** Assigned task **
Copy the entries that follow, exactly and completely.

(Supplied data begins)

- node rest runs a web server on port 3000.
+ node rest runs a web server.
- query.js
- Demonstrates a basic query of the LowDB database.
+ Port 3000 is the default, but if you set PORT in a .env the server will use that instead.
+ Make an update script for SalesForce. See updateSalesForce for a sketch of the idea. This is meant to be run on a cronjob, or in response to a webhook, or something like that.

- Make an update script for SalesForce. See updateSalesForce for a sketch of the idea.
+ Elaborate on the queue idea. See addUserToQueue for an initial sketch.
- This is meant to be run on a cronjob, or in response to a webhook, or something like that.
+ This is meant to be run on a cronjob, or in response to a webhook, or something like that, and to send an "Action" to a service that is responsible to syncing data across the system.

(Supplied data ends)

** Written solution **
- node rest runs a web server on port 3000.
+ node rest runs a web server.
- query.js
- Demonstrates a basic query of the LowDB database.
+ Port 3000 is the default, but if you set PORT in a .env the server will use that instead.
+ Make an update script for SalesForce. See updateSalesForce for a sketch of the idea. This is meant to be run on a cronjob, or in response to a webhook, or something like that.

- Make an update script for SalesForce. See updateSalesForce for a sketch of the idea.
+ Elaborate on the queue idea. See addUserToQueue for an initial sketch.
- This is meant to be run on a cronjob, or in response to a webhook, or something like that.
+ This is meant to be run on a cronjob, or in response to a webhook, or something like that, and to send an "Action" to a service that is responsible to syncing data across the system.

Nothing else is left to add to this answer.